--- STORED DATA ---

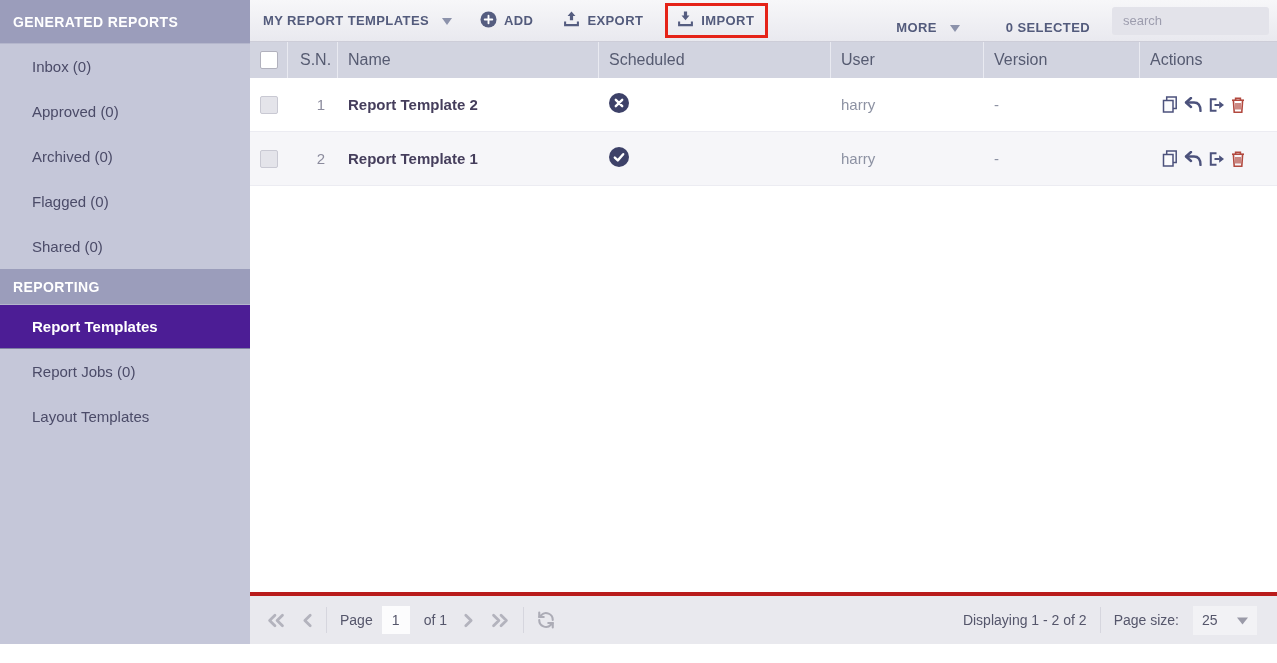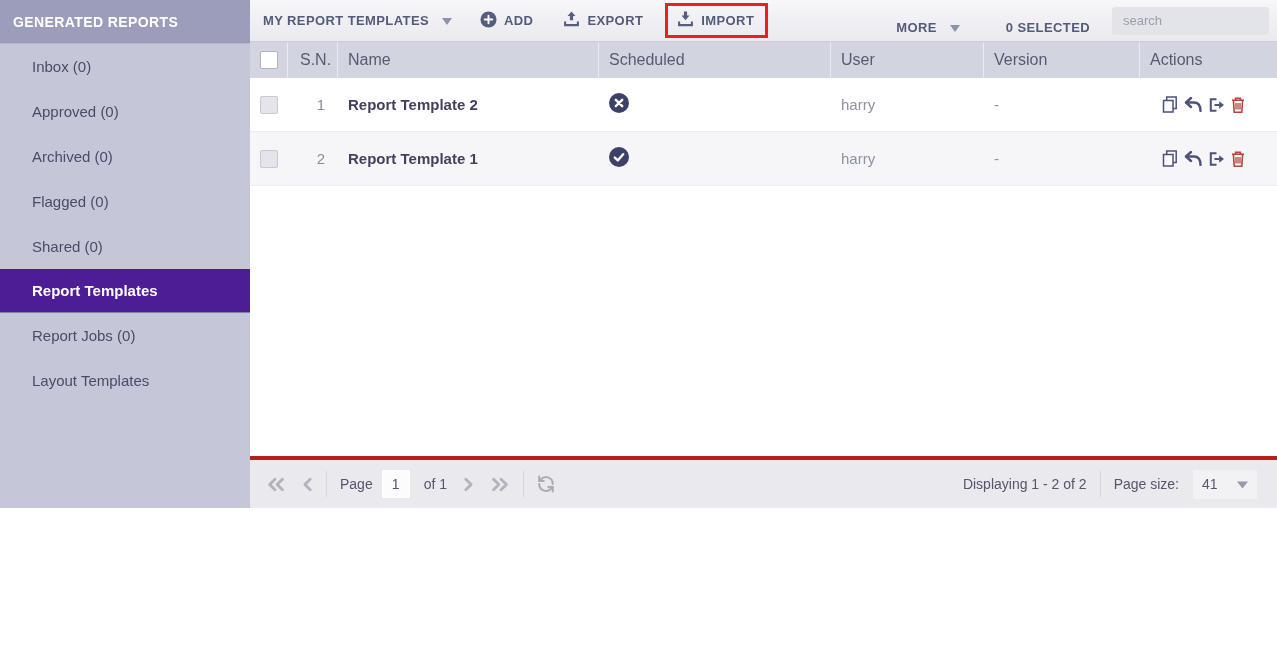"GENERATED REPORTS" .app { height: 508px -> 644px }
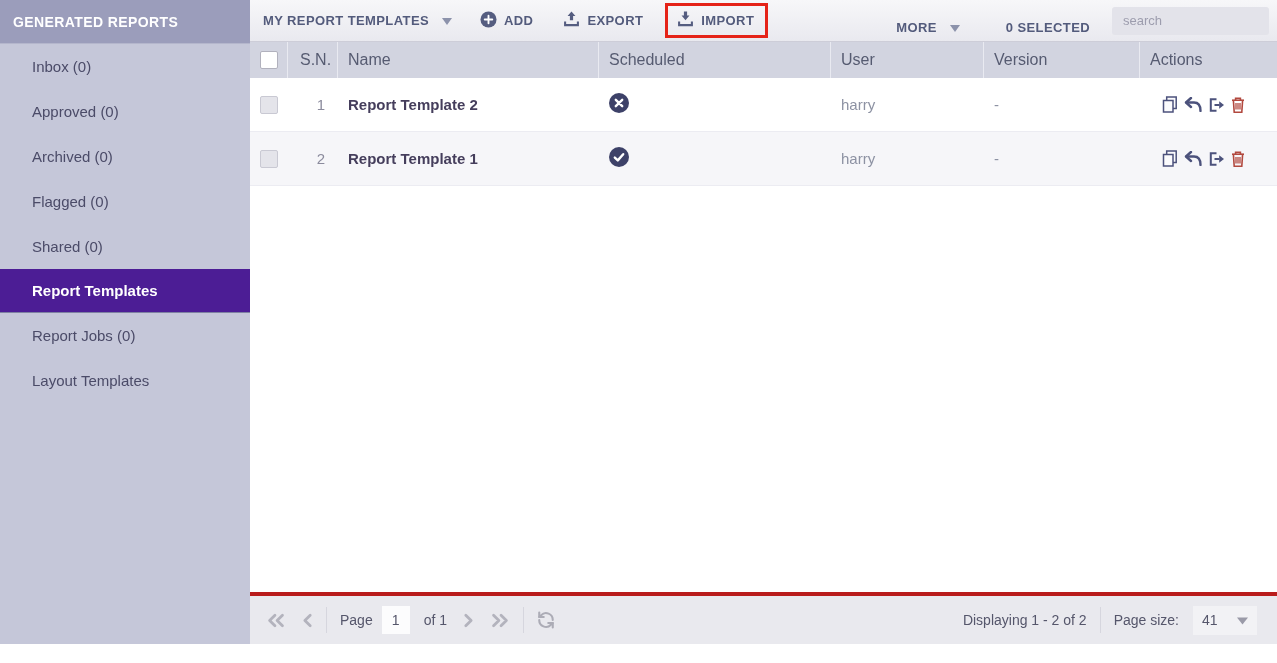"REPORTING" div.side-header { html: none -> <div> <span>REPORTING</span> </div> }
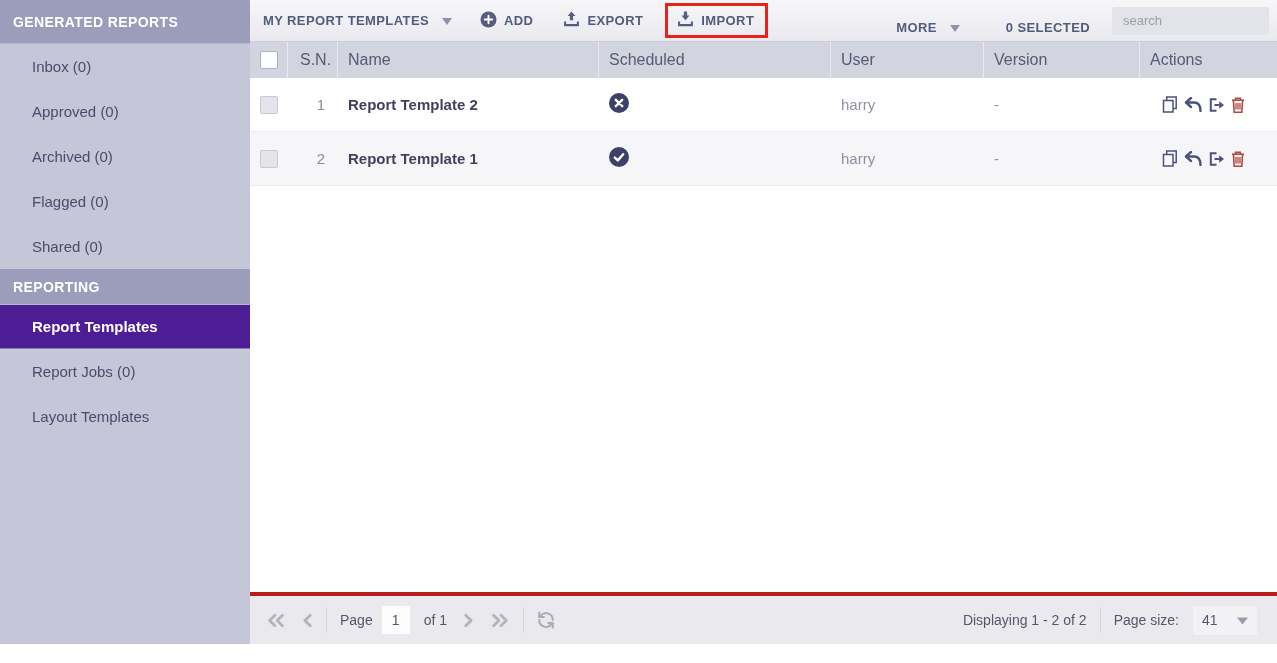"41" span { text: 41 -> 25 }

---
--- STORED DATA ---

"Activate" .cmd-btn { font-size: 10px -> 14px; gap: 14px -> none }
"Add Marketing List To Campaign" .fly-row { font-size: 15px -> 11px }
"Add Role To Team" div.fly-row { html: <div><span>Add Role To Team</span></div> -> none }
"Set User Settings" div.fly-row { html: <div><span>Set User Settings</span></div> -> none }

---

* **PROBLEM REQUIREMENTS**: Using the listing above, restate exactly the range between the lines holding "html: none ->" and "text: 41 ->", inclusive, with pictures left out.

* **PROBLEM SOLUTION**:
"REPORTING" div.side-header { html: none -> <div> <span>REPORTING</span> </div> }
"41" span { text: 41 -> 25 }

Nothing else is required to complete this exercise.